Membraneless immobilization of xanthine oxidase on organic conducting salt/silicone oil electrodes

Abstract

Xanthine oxidase (XOD, E.C. 1.2.3.2) has been immobilized on amperometric electrodes made from the organic conducting salt tetrathiafulvalene‐p‐tetracyanoquinodimethane (TTF‐TCNQ) and silicone oil. Xanthine oxidase was immobilized by various techniques; immobilization by means of hydrophobic interaction was found to yield optimum analytical performance. Except for buffer, no coreactants are required for sensor operation.

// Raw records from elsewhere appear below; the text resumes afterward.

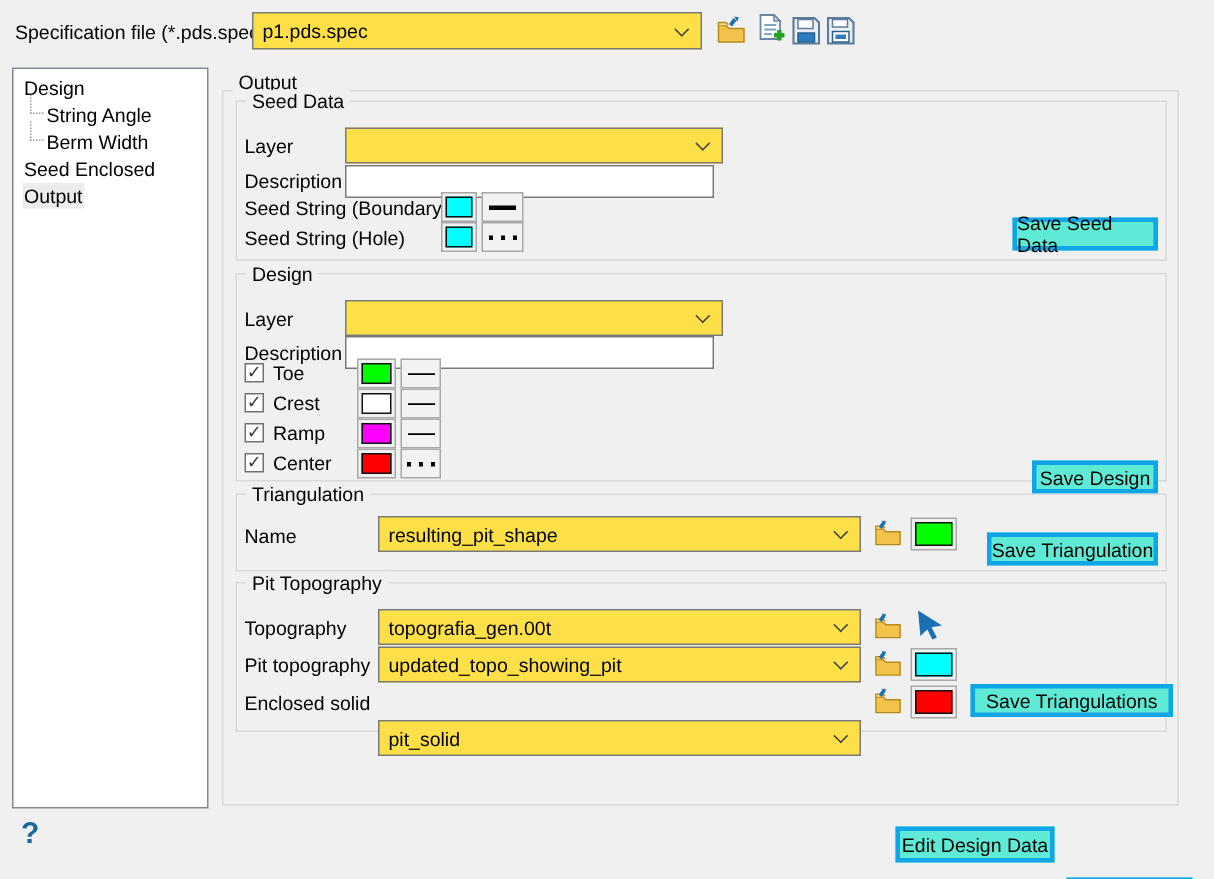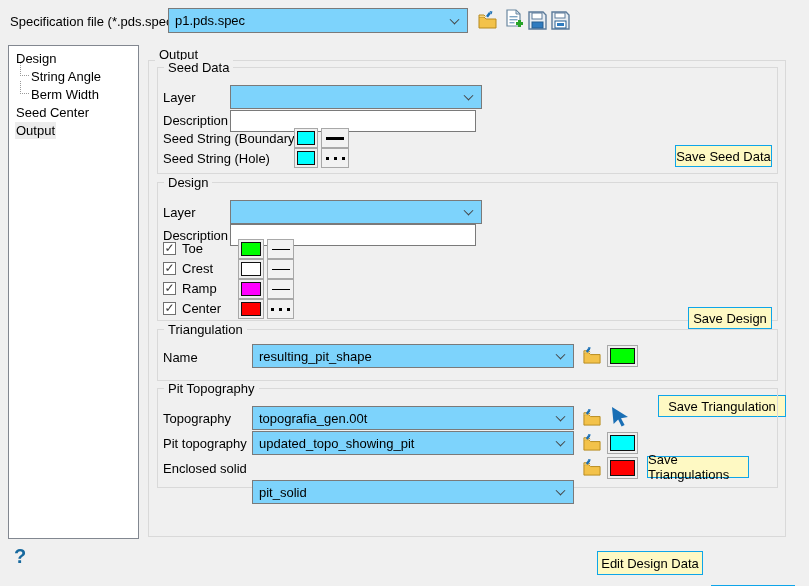--- a/index.html
+++ b/index.html
@@ -16,7 +16,7 @@
 
   
   .combo {
-    position: absolute; background: #7dd3fc; border: 1px solid #7a7a7a;
+    position: absolute; background: #fde047; border: 1px solid #7a7a7a;
     display: flex; align-items: center; padding-left: 6px; cursor: default;
   }
   .combo .chev {

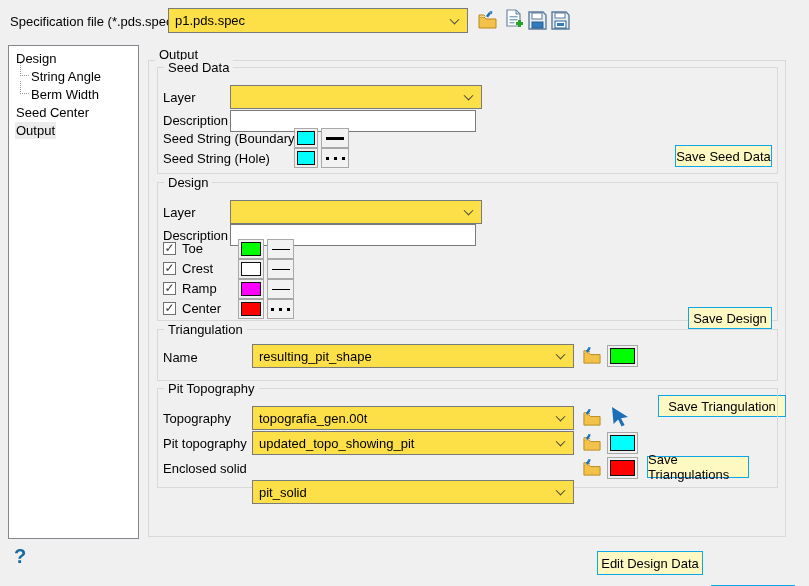--- a/index.html
+++ b/index.html
@@ -136,7 +136,7 @@
         <span class="txt">Berm Width</span>
       </div>
     <div class="tree-item">
-        <span class="txt">Seed Center</span>
+        <span class="txt">Seed Enclosed</span>
       </div>
     <div class="tree-item selected">
         <span class="txt">Output</span>

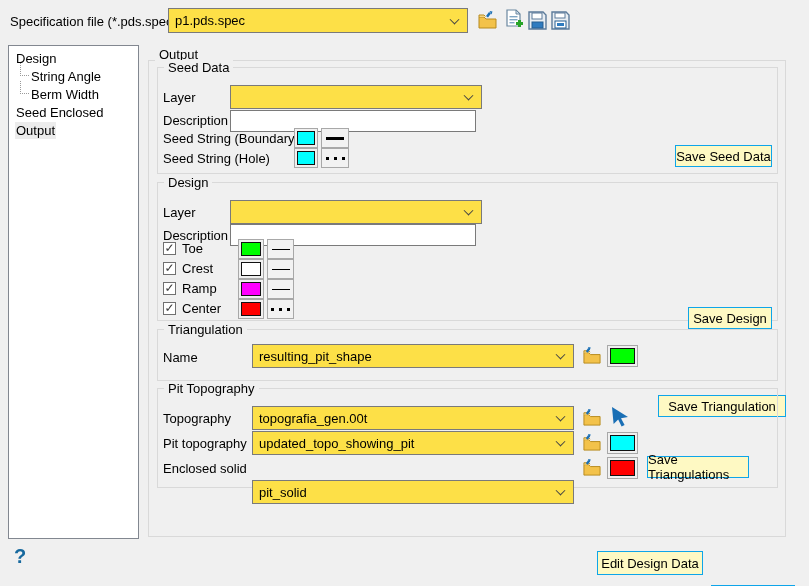--- a/index.html
+++ b/index.html
@@ -35,7 +35,7 @@
 
   
   .btn {
-    position: absolute; background: #fef9c3; border: 1px solid #0ea5e9;
+    position: absolute; background: #5eead4; border: 3px solid #0ea5e9;
     display: flex; align-items: center; justify-content: center;
     font-size: 13px; cursor: default;
   }

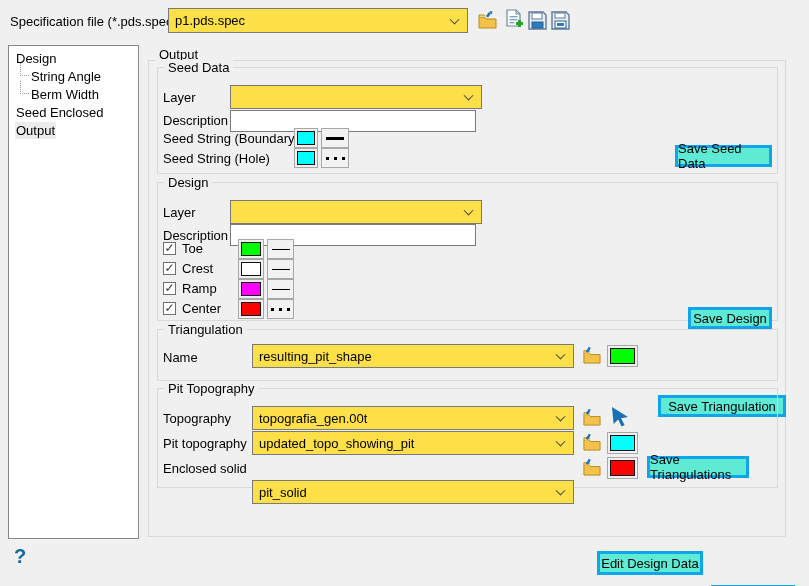--- a/index.html
+++ b/index.html
@@ -249,7 +249,7 @@
   <div class="swatchbtn" style="left:607px; top:345px; width:31px; height:22px;">
     <span class="swatch-inner" style="background: rgb(0, 255, 0);"></span>
   </div>
-  <div class="btn" style="left:658px; top:355px; width:128px; height:22px;margin-top:40px;">Save Triangulation</div>
+  <div class="btn" style="left:658px; top:355px; width:114px; height:22px;">Save Triangulation</div>
 
   <div class="group" style="left:157px; top:388px; width:621px; height:100px;"></div>
   <div class="group-label" style="left:164px; top:381px;">Pit Topography</div>

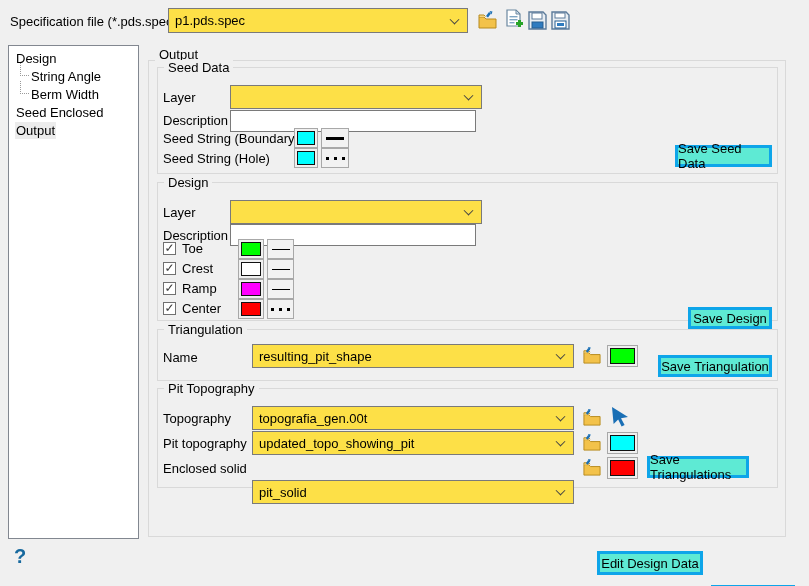--- a/index.html
+++ b/index.html
@@ -307,7 +307,7 @@
     <span class="swatch-inner" style="background: rgb(255, 0, 0);"></span>
   </div>
 
-  <div class="btn" style="left:647px; top:456px; width:102px; height:22px;">Save Triangulations</div>
+  <div class="btn" style="left:647px; top:456px; width:135px; height:22px;">Save Triangulations</div>
 
   <div class="help-q">?</div>
   <div class="btn" style="left:597px; top:551px; width:106px; height:24px;">Edit Design Data</div>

The response of the XOD electrode to its substrate hypoxanthine can be described by the enzyme‐kinetic Michaelis‐Menten formalism with excellent correlation (in most cases, Γ² > 0.995). Steady‐state currents are usually measured within 10 seconds. Apparent K_M (typically 3 to 10 μM) and saturation current values (0.2 to 3.7 μA, measured with new electrodes) strongly depend on the preparation procedure chosen as did the useful lifetime of the XOD sensors which was up to several weeks at room temperature. The described immobilization methodologies circumvent diffusion problems associated with well‐established biosensor preparation techniques (e.g., physical entrapment in gel or between dialysis membranes) and thus yield biosensors of superior analytical performance.